# WHAT IS EXPECTED
The answer must consist of every record below, reproduced exactly.

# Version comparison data
···
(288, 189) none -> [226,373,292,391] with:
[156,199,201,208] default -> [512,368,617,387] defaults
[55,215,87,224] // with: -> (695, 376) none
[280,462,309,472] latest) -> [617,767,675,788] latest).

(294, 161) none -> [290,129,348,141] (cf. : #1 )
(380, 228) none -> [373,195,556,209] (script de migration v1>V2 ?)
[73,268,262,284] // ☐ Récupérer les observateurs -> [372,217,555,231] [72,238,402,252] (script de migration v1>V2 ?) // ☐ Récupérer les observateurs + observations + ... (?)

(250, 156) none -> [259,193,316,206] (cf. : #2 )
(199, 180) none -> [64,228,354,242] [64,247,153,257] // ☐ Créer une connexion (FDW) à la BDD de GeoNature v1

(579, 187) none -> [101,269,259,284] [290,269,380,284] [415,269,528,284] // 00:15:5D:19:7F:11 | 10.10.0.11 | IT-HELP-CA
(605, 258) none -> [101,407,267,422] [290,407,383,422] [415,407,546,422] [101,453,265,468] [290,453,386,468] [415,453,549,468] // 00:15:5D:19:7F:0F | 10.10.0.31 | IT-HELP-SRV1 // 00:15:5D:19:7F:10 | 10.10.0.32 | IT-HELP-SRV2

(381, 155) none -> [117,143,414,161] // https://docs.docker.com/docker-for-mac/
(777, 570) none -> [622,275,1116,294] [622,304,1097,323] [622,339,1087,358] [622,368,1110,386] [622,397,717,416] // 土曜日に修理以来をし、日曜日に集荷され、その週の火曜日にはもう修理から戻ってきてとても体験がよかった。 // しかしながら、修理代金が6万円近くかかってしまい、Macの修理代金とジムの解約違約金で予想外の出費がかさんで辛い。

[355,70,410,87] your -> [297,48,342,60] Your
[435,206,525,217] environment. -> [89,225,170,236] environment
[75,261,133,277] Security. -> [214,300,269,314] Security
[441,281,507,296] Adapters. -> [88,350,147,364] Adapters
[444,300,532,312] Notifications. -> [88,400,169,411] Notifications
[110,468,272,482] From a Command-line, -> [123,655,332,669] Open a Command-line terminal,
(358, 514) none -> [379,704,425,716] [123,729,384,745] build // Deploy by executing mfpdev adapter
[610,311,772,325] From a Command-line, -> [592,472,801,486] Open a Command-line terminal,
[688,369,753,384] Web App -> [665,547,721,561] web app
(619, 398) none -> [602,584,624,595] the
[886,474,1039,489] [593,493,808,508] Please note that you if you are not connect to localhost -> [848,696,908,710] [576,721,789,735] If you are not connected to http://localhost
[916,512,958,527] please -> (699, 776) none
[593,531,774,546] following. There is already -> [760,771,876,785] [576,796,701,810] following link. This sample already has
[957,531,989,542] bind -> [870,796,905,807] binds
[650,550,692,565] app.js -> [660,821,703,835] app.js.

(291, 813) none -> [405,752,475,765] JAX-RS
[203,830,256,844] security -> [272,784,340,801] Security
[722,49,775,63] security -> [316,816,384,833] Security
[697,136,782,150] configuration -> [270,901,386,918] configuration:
···
# ANSWER TO THIS EXERCISE
(288, 189) none -> [226,373,292,391] with:
[156,199,201,208] default -> [512,368,617,387] defaults
[55,215,87,224] // with: -> (695, 376) none
[280,462,309,472] latest) -> [617,767,675,788] latest).

(294, 161) none -> [290,129,348,141] (cf. : #1 )
(380, 228) none -> [373,195,556,209] (script de migration v1>V2 ?)
[73,268,262,284] // ☐ Récupérer les observateurs -> [372,217,555,231] [72,238,402,252] (script de migration v1>V2 ?) // ☐ Récupérer les observateurs + observations + ... (?)

(250, 156) none -> [259,193,316,206] (cf. : #2 )
(199, 180) none -> [64,228,354,242] [64,247,153,257] // ☐ Créer une connexion (FDW) à la BDD de GeoNature v1

(579, 187) none -> [101,269,259,284] [290,269,380,284] [415,269,528,284] // 00:15:5D:19:7F:11 | 10.10.0.11 | IT-HELP-CA
(605, 258) none -> [101,407,267,422] [290,407,383,422] [415,407,546,422] [101,453,265,468] [290,453,386,468] [415,453,549,468] // 00:15:5D:19:7F:0F | 10.10.0.31 | IT-HELP-SRV1 // 00:15:5D:19:7F:10 | 10.10.0.32 | IT-HELP-SRV2

(381, 155) none -> [117,143,414,161] // https://docs.docker.com/docker-for-mac/
(777, 570) none -> [622,275,1116,294] [622,304,1097,323] [622,339,1087,358] [622,368,1110,386] [622,397,717,416] // 土曜日に修理以来をし、日曜日に集荷され、その週の火曜日にはもう修理から戻ってきてとても体験がよかった。 // しかしながら、修理代金が6万円近くかかってしまい、Macの修理代金とジムの解約違約金で予想外の出費がかさんで辛い。

[355,70,410,87] your -> [297,48,342,60] Your
[435,206,525,217] environment. -> [89,225,170,236] environment
[75,261,133,277] Security. -> [214,300,269,314] Security
[441,281,507,296] Adapters. -> [88,350,147,364] Adapters
[444,300,532,312] Notifications. -> [88,400,169,411] Notifications
[110,468,272,482] From a Command-line, -> [123,655,332,669] Open a Command-line terminal,
(358, 514) none -> [379,704,425,716] [123,729,384,745] build // Deploy by executing mfpdev adapter
[610,311,772,325] From a Command-line, -> [592,472,801,486] Open a Command-line terminal,
[688,369,753,384] Web App -> [665,547,721,561] web app
(619, 398) none -> [602,584,624,595] the
[886,474,1039,489] [593,493,808,508] Please note that you if you are not connect to localhost -> [848,696,908,710] [576,721,789,735] If you are not connected to http://localhost
[916,512,958,527] please -> (699, 776) none
[593,531,774,546] following. There is already -> [760,771,876,785] [576,796,701,810] following link. This sample already has
[957,531,989,542] bind -> [870,796,905,807] binds
[650,550,692,565] app.js -> [660,821,703,835] app.js.

(291, 813) none -> [405,752,475,765] JAX-RS
[203,830,256,844] security -> [272,784,340,801] Security
[722,49,775,63] security -> [316,816,384,833] Security
[697,136,782,150] configuration -> [270,901,386,918] configuration:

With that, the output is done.